Tag Archives: Turkey

‘effortless’

stories
emerging from their cocoons…
effortless

 Rebetiko is the urban blues of the old port areas of the Eastern Mediterranean – Smyrna/Izmir, Istanbul, Syros, Piraeus, and Thessaloniki. If you happen to be in London, you can listen to this soulful music most Monday evenings at the JCR of the School of Oriental and African Studies (SOAS), University of London, lovingly performed by members of the SOAS Rebetiko Band. SOAS Rebetiko emerged out of  music seminars organized by Ed Emery. It is a free event, you only need to sign-in as a visitor at the School entrance/Porter’s desk.

This year, a new event is being organzed by the rebet lovers: The Rebetiko Carnival.

Check it out, and if you can go, go!

.

NaHaiWriMo prompt: Effort

The Tree (Haibun)

The Tree

Sitting under a mulberry tree by the sea, in Alexandroupolis, Greece, near the border with Turkey, I stare across the sparkling water. A melancholy mood is sapping my energy. The ferry to Samothraki makes me wish to travel further on, but I know I’ve come far enough.
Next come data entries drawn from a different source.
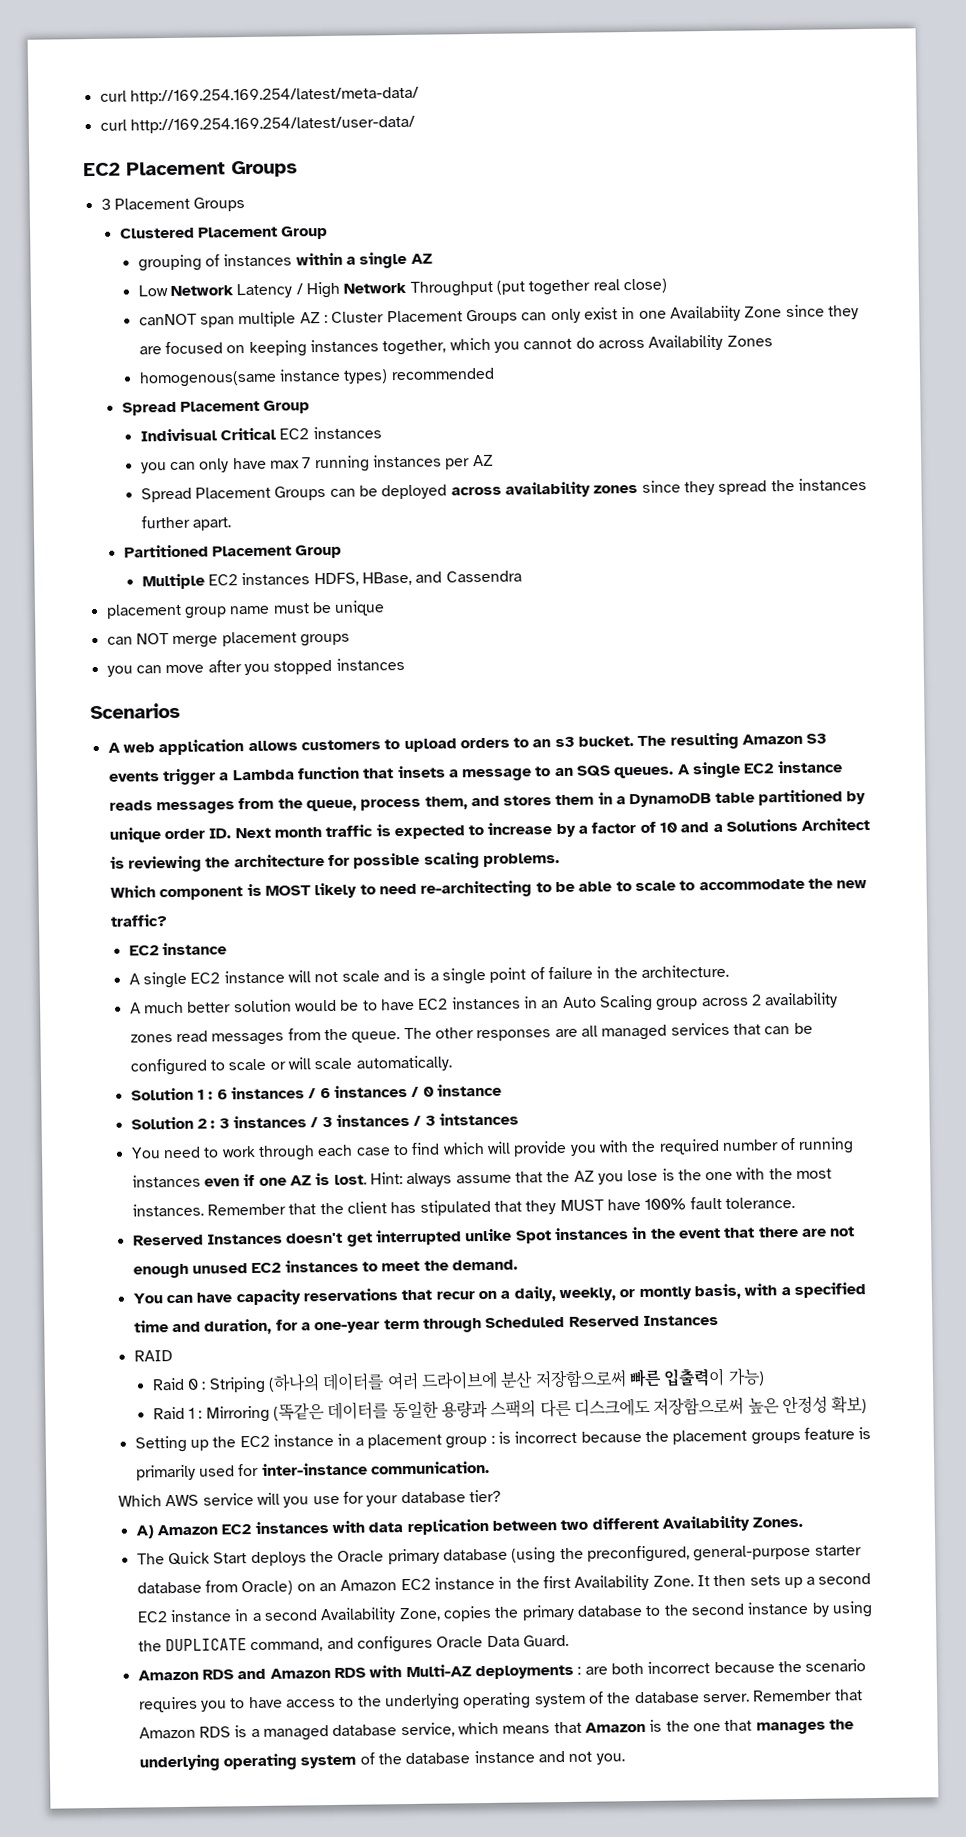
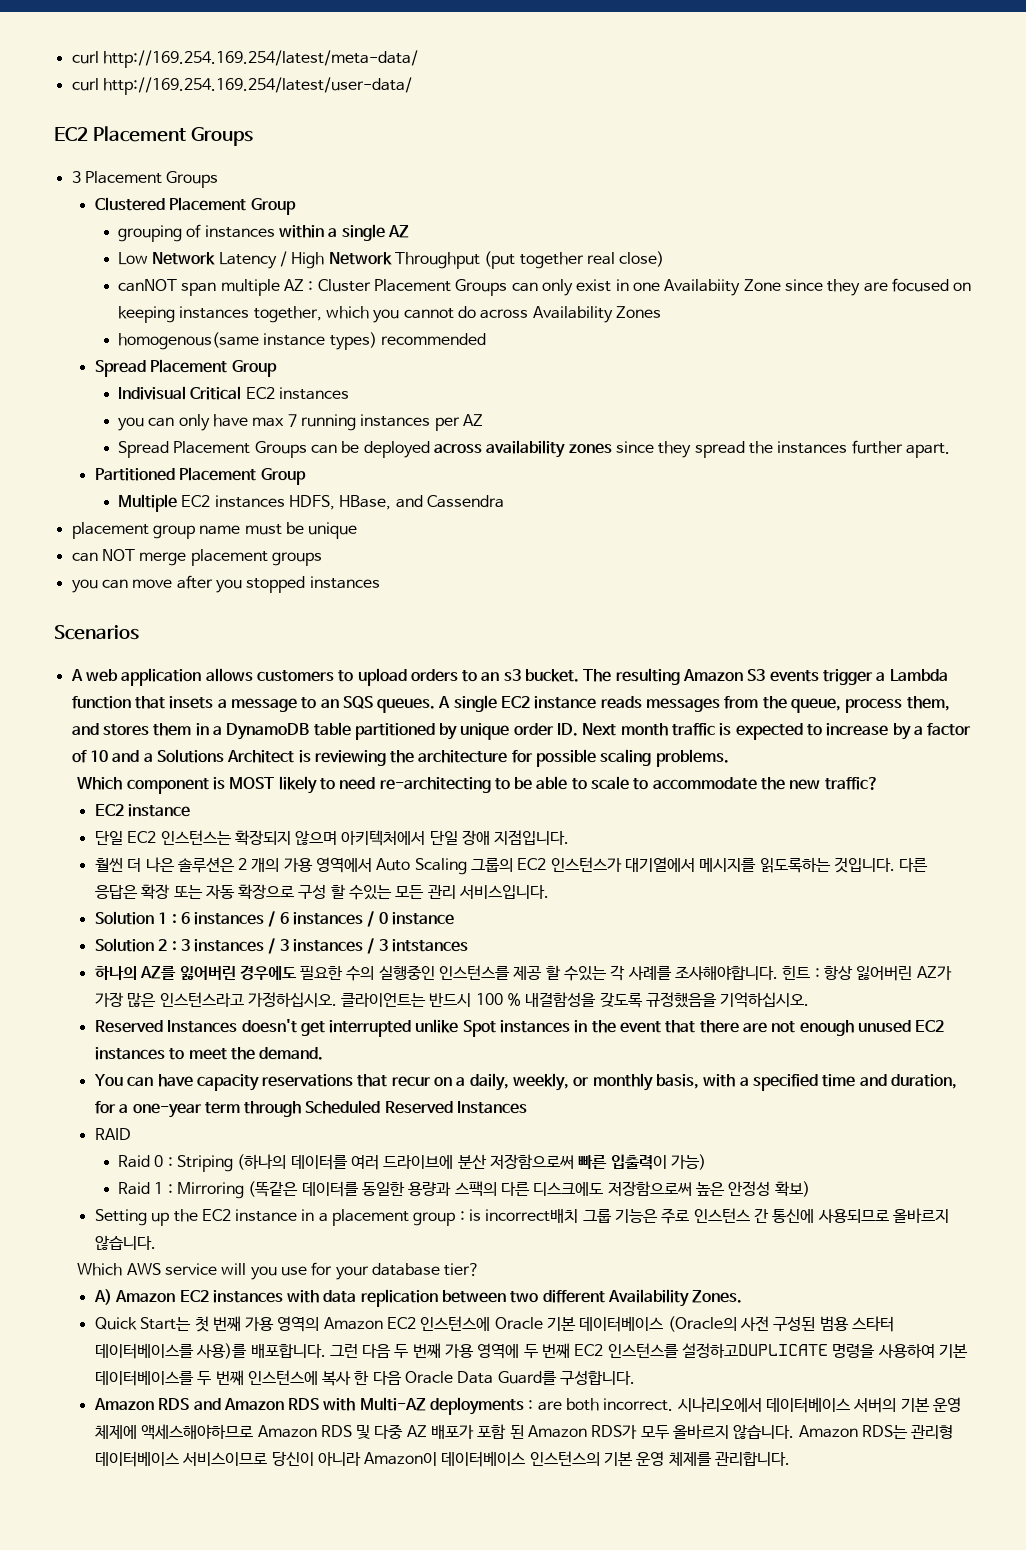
[128,964,729,989] [129,992,839,1014] [129,1022,813,1046] [129,1055,452,1076] A single EC2 instance will not scale and is a single point of failure in the architecture. // A much better solution would be to have EC2 instances in an Auto Scaling group across 2 availability zones read messages from the queue. The other responses are all managed services that can be configured to scale or will scale automatically. -> [94,830,570,846] [94,857,929,875] [94,884,550,900] 단일 EC2 인스턴스는 확장되지 않으며 아키텍처에서 단일 장애 지점입니다. // 훨씬 더 나은 솔루션은 2 개의 가용 영역에서 Auto Scaling 그룹의 EC2 인스턴스가 대기열에서 메시지를 읽도록하는 것입니다. 다른 응답은 확장 또는 자동 확장으로 구성 할 수있는 모든 관리 서비스입니다.
[130,1137,855,1161] [131,1167,833,1188] [131,1196,795,1217] You need to work through each case to find which will provide you with the required number of running instances even if one AZ is lost. Hint: always assume that the AZ you lose is the one with the most instances. Remember that the client has stipulated that they MUST have 100% fault tolerance. -> [94,965,952,981] [94,992,810,1008] 하나의 AZ를 잃어버린 경우에도 필요한 수의 실행중인 인스턴스를 제공 할 수있는 각 사례를 조사해야합니다. 힌트 : 항상 잃어버린 AZ가 가장 많은 인스턴스라고 가정하십시오. 클라이언트는 반드시 100 % 내결함성을 갖도록 규정했음을 기억하십시오.
[638,1286,692,1301] montly -> [592,1073,653,1091] monthly
[514,1427,872,1445] [135,1460,491,1481] incorrect because the placement groups feature is primarily used for inter-instance communication. -> [485,1208,949,1224] [94,1235,156,1250] incorrect배치 그룹 기능은 주로 인스턴스 간 통신에 사용되므로 올바르지 않습니다.
[136,1544,862,1567] [136,1573,872,1596] [136,1601,873,1624] [137,1634,569,1653] The Quick Start deploys the Oracle primary database (using the preconfigured, general-purpose starter database from Oracle) on an Amazon EC2 instance in the first Availability Zone. It then sets up a second EC2 instance in a second Availability Zone, copies the primary database to the second instance by using the DUPLICATE command, and configures Oracle Data Guard. -> [94,1316,895,1332] [94,1343,969,1359] [94,1370,636,1386] Quick Start는 첫 번째 가용 영역의 Amazon EC2 인스턴스에 Oracle 기본 데이터베이스 (Oracle의 사전 구성된 범용 스타터 데이터베이스를 사용)를 배포합니다. 그런 다음 두 번째 가용 영역에 두 번째 EC2 인스턴스를 설정하고DUPLICATE 명령을 사용하여 기본 데이터베이스를 두 번째 인스턴스에 복사 한 다음 Oracle Data Guard를 구성합니다.
[647,1659,867,1674] [138,1689,863,1713] [138,1719,854,1741] [138,1750,625,1772] incorrect because the scenario requires you to have access to the underlying operating system of the database server. Remember that Amazon RDS is a managed database service, which means that Amazon is the one that manages the underlying operating system of the database instance and not you. -> [603,1397,962,1413] [94,1424,954,1440] [94,1451,791,1467] incorrect. 시나리오에서 데이터베이스 서버의 기본 운영 체제에 액세스해야하므로 Amazon RDS 및 다중 AZ 배포가 포함 된 Amazon RDS가 모두 올바르지 않습니다. Amazon RDS는 관리형 데이터베이스 서비스이므로 당신이 아니라 Amazon이 데이터베이스 인스턴스의 기본 운영 체제를 관리합니다.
This place, at the intersection of continents, symbolizes the crossroads in my own life, leaving behind my youth and entering middle age. I need a push, something to give me strength to take the next step.

I must have fallen asleep because when I come to dusk is falling like rain. I rub my eyes. The town lights flicker simultaneously with their reflections on the water. The notes of a flute pierce the air.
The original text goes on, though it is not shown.